Hash Module¶

The Hash module provides efficient and flexible file hashing capabilities for FlashFS. It supports multiple hashing algorithms, concurrent processing, and memory-efficient operations through a buffer pool.

Overview¶

The Hash module is designed to:

Compute hashes for files, byte slices, strings, and readers
Support multiple hashing algorithms (BLAKE3, MD5, SHA1, SHA256)
Optimize memory usage with a buffer pool
Enable concurrent hashing of multiple files
Provide partial hashing for large files to improve performance

Key Components¶

Algorithms¶

The module supports the following hashing algorithms:

BLAKE3 (default): Fast and cryptographically secure
MD5: Provided for compatibility (not cryptographically secure)
SHA1: Provided for compatibility (not cryptographically secure)
SHA256: Secure but slower algorithm

Options¶

Hashing behavior can be configured using the Options struct:

type Options struct {
    Algorithm               Algorithm
    BufferSize              int
    SkipErrors              bool
    Concurrency             int
    UsePartialHashing       bool
    PartialHashingThreshold int64
}

Algorithm: The hashing algorithm to use
BufferSize: Size of the buffer used for reading files (default: 16MB)
SkipErrors: Whether to return an error or an empty hash on failure
Concurrency: Number of files to hash concurrently (0 = use all available CPUs)
UsePartialHashing: Enables partial hashing for large files
PartialHashingThreshold: File size threshold above which partial hashing is used (default: 10MB)

Result¶

The Result struct represents the outcome of a hashing operation:

type Result struct {
    Hash      string
    Error     error
    Algorithm Algorithm
    Size      int64
}

Core Functions¶

File Hashing¶

// Hash a file using the specified options
result := hash.File(path, options)

// Hash multiple files concurrently
results := hash.FilesConcurrent(paths, options)
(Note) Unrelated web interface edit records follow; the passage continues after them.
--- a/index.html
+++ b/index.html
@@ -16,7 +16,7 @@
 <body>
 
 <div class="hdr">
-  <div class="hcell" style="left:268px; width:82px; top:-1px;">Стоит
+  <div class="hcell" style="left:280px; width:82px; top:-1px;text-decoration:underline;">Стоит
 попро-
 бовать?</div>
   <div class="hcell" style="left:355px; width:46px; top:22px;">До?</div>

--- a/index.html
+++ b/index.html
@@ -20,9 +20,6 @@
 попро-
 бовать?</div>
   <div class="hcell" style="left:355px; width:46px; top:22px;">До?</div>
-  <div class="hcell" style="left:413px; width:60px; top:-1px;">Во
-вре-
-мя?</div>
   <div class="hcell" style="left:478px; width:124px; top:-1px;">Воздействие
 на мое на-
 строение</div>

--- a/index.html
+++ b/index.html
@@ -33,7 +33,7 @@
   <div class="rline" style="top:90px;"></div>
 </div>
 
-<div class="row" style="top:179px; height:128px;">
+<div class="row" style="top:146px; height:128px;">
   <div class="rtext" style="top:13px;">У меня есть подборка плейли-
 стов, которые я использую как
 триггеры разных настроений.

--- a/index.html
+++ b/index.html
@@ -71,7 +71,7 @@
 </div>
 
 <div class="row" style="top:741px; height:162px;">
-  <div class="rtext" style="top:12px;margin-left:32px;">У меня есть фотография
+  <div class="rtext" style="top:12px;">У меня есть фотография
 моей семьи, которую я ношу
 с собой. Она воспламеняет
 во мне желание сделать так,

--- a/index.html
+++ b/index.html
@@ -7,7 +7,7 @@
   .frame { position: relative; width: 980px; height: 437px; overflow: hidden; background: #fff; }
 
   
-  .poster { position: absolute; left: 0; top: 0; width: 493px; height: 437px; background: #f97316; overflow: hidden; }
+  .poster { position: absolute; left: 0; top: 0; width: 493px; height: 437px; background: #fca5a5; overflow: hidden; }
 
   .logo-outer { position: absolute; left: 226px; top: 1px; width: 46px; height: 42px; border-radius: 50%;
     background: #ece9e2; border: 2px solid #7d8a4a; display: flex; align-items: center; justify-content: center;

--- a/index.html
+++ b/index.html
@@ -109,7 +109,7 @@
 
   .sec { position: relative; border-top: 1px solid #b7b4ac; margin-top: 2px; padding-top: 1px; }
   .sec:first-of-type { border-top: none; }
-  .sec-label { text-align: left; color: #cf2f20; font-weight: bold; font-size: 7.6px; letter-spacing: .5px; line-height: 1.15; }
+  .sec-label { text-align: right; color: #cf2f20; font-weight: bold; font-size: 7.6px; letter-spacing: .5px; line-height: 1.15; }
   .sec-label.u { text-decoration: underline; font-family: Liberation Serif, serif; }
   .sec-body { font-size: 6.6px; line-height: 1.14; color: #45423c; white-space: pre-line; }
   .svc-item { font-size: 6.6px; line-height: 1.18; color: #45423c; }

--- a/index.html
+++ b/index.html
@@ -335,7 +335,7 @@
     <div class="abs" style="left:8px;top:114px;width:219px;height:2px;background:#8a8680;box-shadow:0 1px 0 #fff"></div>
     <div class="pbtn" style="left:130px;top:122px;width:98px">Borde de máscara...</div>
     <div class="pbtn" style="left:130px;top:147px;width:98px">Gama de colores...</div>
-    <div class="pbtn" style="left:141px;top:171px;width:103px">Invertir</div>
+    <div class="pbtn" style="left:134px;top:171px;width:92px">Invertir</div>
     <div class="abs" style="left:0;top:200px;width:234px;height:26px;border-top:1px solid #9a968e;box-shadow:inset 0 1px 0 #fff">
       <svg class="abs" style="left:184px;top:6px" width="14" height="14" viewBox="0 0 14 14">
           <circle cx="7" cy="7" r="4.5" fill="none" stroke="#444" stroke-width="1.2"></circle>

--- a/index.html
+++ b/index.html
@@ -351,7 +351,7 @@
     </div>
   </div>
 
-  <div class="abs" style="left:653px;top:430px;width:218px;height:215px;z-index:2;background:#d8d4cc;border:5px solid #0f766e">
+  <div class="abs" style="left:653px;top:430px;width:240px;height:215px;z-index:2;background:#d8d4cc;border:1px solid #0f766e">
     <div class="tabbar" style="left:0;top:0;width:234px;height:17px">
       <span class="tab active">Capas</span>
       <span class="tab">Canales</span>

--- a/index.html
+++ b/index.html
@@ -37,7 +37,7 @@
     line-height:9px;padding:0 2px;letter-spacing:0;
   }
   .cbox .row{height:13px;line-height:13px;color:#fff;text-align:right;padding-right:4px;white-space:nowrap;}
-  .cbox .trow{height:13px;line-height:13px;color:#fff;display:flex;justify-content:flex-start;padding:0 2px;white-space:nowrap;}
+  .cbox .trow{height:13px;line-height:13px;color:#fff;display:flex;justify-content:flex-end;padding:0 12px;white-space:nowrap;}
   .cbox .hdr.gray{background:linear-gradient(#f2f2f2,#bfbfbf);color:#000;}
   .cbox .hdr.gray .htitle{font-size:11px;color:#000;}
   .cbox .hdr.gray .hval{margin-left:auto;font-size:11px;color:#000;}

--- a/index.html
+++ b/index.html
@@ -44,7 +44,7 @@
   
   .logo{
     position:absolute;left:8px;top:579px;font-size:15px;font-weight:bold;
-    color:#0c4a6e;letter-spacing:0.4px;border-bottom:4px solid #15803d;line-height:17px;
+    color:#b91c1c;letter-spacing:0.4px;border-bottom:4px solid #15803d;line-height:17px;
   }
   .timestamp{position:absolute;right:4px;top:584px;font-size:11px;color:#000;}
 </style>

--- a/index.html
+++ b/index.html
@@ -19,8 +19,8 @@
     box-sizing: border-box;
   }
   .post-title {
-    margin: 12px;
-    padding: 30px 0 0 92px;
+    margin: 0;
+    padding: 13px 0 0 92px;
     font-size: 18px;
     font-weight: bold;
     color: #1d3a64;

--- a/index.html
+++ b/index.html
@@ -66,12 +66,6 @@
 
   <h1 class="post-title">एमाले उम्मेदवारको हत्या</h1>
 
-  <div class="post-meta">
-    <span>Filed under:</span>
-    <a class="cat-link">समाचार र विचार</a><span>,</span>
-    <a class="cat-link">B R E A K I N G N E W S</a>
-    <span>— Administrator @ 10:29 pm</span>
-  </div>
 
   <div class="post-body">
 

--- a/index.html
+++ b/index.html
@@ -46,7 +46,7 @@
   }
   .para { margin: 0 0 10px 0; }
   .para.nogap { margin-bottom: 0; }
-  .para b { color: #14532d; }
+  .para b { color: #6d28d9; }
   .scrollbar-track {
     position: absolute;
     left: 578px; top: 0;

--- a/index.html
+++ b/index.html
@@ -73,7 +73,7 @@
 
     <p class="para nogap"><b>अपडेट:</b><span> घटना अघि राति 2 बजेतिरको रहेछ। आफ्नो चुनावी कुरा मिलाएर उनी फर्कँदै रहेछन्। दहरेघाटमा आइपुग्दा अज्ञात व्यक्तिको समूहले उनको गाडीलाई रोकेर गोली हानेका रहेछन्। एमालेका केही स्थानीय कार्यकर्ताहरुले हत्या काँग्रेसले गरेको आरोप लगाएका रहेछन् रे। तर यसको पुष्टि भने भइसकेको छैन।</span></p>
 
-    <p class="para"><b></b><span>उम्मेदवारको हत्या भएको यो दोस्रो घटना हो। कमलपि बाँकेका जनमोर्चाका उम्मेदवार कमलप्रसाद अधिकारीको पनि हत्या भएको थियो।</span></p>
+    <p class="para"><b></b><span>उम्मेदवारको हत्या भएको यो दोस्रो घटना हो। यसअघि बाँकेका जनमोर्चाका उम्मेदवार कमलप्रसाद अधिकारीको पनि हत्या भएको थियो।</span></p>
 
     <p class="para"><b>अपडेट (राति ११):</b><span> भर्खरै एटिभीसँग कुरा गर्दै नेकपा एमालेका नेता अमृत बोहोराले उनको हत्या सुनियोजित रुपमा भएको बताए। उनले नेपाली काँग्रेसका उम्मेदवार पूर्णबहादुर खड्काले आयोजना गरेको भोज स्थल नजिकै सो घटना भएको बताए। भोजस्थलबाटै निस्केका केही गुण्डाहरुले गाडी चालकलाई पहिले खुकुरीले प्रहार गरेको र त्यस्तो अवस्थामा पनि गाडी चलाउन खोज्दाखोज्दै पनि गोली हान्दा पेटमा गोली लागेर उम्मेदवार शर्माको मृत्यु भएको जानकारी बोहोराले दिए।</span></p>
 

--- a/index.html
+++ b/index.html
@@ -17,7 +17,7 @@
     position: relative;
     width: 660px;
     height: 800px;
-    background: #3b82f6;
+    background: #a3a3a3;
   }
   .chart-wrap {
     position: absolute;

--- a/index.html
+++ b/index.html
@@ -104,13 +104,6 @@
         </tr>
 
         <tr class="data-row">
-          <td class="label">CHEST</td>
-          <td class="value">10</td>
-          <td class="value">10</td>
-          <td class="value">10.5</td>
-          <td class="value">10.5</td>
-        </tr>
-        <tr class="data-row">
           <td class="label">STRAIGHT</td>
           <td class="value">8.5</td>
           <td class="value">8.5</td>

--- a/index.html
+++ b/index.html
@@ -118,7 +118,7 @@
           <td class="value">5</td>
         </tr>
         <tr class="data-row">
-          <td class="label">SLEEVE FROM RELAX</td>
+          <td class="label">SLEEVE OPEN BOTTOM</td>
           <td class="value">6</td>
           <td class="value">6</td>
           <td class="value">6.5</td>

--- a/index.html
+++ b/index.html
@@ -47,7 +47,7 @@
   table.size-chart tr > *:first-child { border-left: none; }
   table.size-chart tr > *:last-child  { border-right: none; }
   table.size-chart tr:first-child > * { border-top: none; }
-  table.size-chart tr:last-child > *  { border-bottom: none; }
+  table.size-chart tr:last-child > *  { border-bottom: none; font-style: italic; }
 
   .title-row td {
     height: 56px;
// Hash a large file using partial hashing
result := hash.PartialFile(path, options)

Other Hashing Functions¶

// Hash a byte slice
result := hash.Bytes(data, algorithm)

// Hash a string
result := hash.String(data, algorithm)

// Hash data from an io.Reader
result := hash.Reader(reader, algorithm)

// Verify a file against an expected hash
match, err := hash.Verify(path, expectedHash, options)

Partial Hashing¶

For large files, the module provides a partial hashing feature that samples portions of the file rather than reading the entire content:

The first N bytes
The middle N bytes
The last N bytes

These samples are combined to create a representative hash of the file. This approach is significantly faster for very large files while still providing reliable change detection.

// Enable partial hashing in options
options := hash.DefaultOptions()
options.UsePartialHashing = true
options.PartialHashingThreshold = 100 * 1024 * 1024 // 100MB

// Hash a file (will use partial hashing for files > 100MB)
result := hash.File(path, options)

Performance Considerations¶

Buffer Size: Larger buffers generally improve throughput but consume more memory
Concurrency: Adjust based on available CPU cores and I/O capabilities
Partial Hashing: Consider for very large files where full hashing would be prohibitively expensive
Algorithm Choice: BLAKE3 offers the best performance among the secure algorithms

Example Usage¶

// Basic file hashing with default options
result := hash.File("path/to/file.txt", hash.DefaultOptions())
if result.Error != nil {
    log.Fatalf("Failed to hash file: %v", result.Error)
}
fmt.Printf("Hash: %s\n", result.Hash)

// Concurrent hashing of multiple files
files := []string{"file1.txt", "file2.txt", "file3.txt"}
options := hash.DefaultOptions()
options.Algorithm = hash.SHA256
results := hash.FilesConcurrent(files, options)
for path, result := range results {
    if result.Error != nil {
        fmt.Printf("Failed to hash %s: %v\n", path, result.Error)
        continue
    }
    fmt.Printf("%s: %s\n", path, result.Hash)
}